[[ Data to process open ]]

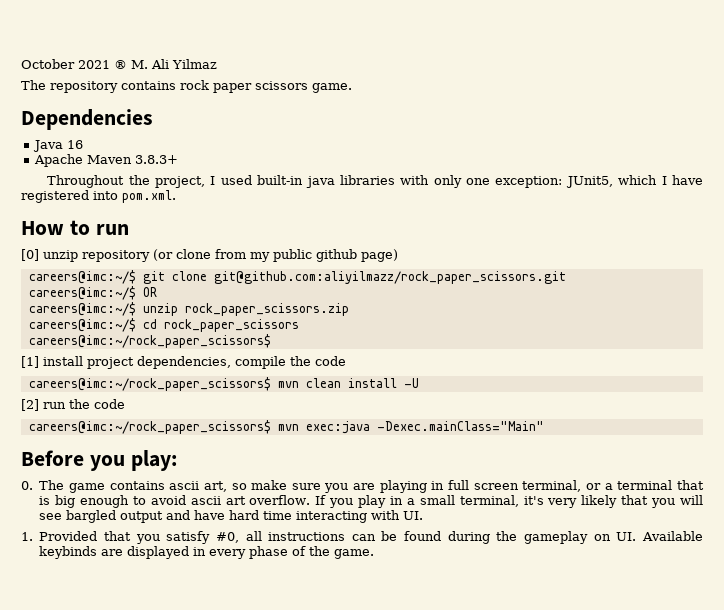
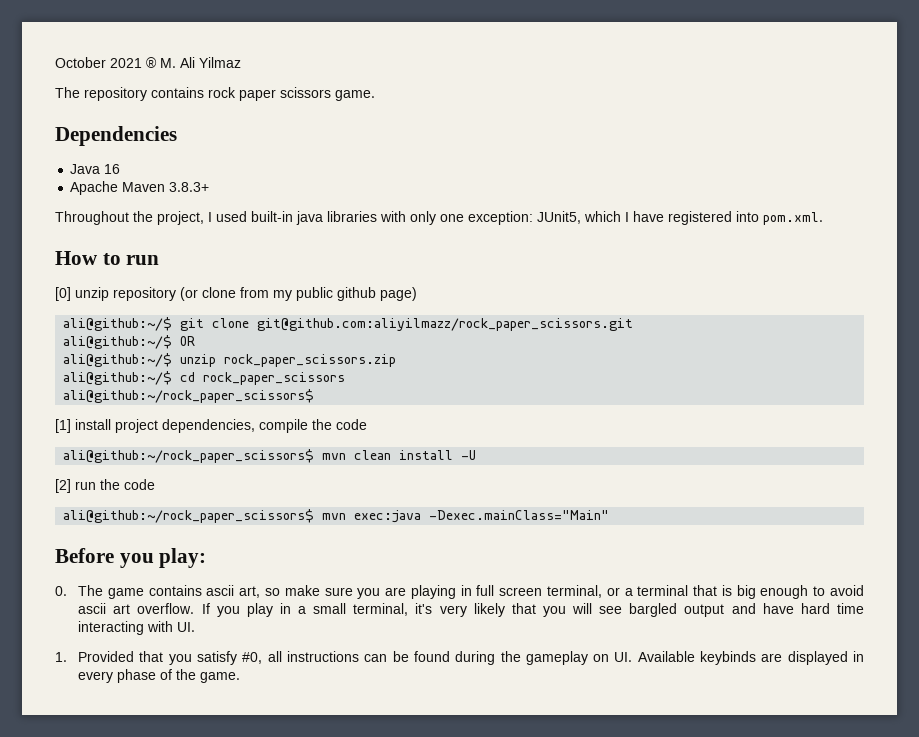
- careers@imc:~/$ git clone git@github.com:aliyilmazz/rock_paper_scissors.git
+ ali@github:~/$ git clone git@github.com:aliyilmazz/rock_paper_scissors.git
- careers@imc:~/$ OR
+ ali@github:~/$ OR
- careers@imc:~/$ unzip rock_paper_scissors.zip
+ ali@github:~/$ unzip rock_paper_scissors.zip
- careers@imc:~/$ cd rock_paper_scissors
- careers@imc:~/rock_paper_scissors$
+ ali@github:~/$ cd rock_paper_scissors
+ ali@github:~/rock_paper_scissors$
- careers@imc:~/rock_paper_scissors$ mvn clean install -U
+ ali@github:~/rock_paper_scissors$ mvn clean install -U
- careers@imc:~/rock_paper_scissors$ mvn exec:java -Dexec.mainClass="Main"
+ ali@github:~/rock_paper_scissors$ mvn exec:java -Dexec.mainClass="Main"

[[ Data to process closed ]]

Reproduce the data exactly as it appears above. Pictures are to be left out.

- careers@imc:~/$ git clone git@github.com:aliyilmazz/rock_paper_scissors.git
+ ali@github:~/$ git clone git@github.com:aliyilmazz/rock_paper_scissors.git
- careers@imc:~/$ OR
+ ali@github:~/$ OR
- careers@imc:~/$ unzip rock_paper_scissors.zip
+ ali@github:~/$ unzip rock_paper_scissors.zip
- careers@imc:~/$ cd rock_paper_scissors
- careers@imc:~/rock_paper_scissors$
+ ali@github:~/$ cd rock_paper_scissors
+ ali@github:~/rock_paper_scissors$
- careers@imc:~/rock_paper_scissors$ mvn clean install -U
+ ali@github:~/rock_paper_scissors$ mvn clean install -U
- careers@imc:~/rock_paper_scissors$ mvn exec:java -Dexec.mainClass="Main"
+ ali@github:~/rock_paper_scissors$ mvn exec:java -Dexec.mainClass="Main"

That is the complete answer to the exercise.